Tri-temporal substrate. The literature is mature (e.g. TSQL2, event-driven ontologies) but almost nothing productized to this modeling challenge. It’s no wonder the substrate is unsolved for. And the demo? Barely any bang for buck.

Refund #4471 evaluated before and after the reorg

Part 4 - Zooming back out

The point I’m making over a fairly benign example is that we can escalate technical depth infinitely deep. A natural reaction is “but wait, we don’t have to solve everything in one go”. And we don’t. Each organization has a structural reality with specific hotspots. We care about structural reality around these hotspots. This is where the discussion stops being technical and starts moving towards G2M and distribution.

What we’ve been describing here roughly is a gradient of fidelity. Whether it’s HRIS systems, GitHub, Jira or agent traces, there are structural-level truths and decision-level truths. They all feed into each other but you have to start somewhere. Starting with agent-level traces doesn’t sound terribly realistic to me. Not initially, at least. Never mind that they’re not even designed for this use case.

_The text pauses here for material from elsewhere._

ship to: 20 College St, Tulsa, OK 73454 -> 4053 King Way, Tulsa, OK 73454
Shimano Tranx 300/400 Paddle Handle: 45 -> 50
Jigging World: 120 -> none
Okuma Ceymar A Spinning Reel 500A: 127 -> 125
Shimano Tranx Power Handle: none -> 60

Anyway, there’s a pretty straightforward funnel with not-so-straightforward answers:

  1. Which use cases benefit from agentic flows.
  2. What level of fidelity do these agentic flows require on the substrate to generate value. Basically, a fancy way of saying “what’s the shallowest integration I can get away with and take it from there”.

Both questions are really asking the same question with different words: which part of the domain logic are we willing to collapse, and which ones do we actually have to preserve. Every agent deployment is making this choice, and - many times - this choice is made implicitly. A wrong answer is fixable. A choice you didn’t know you made, not so much.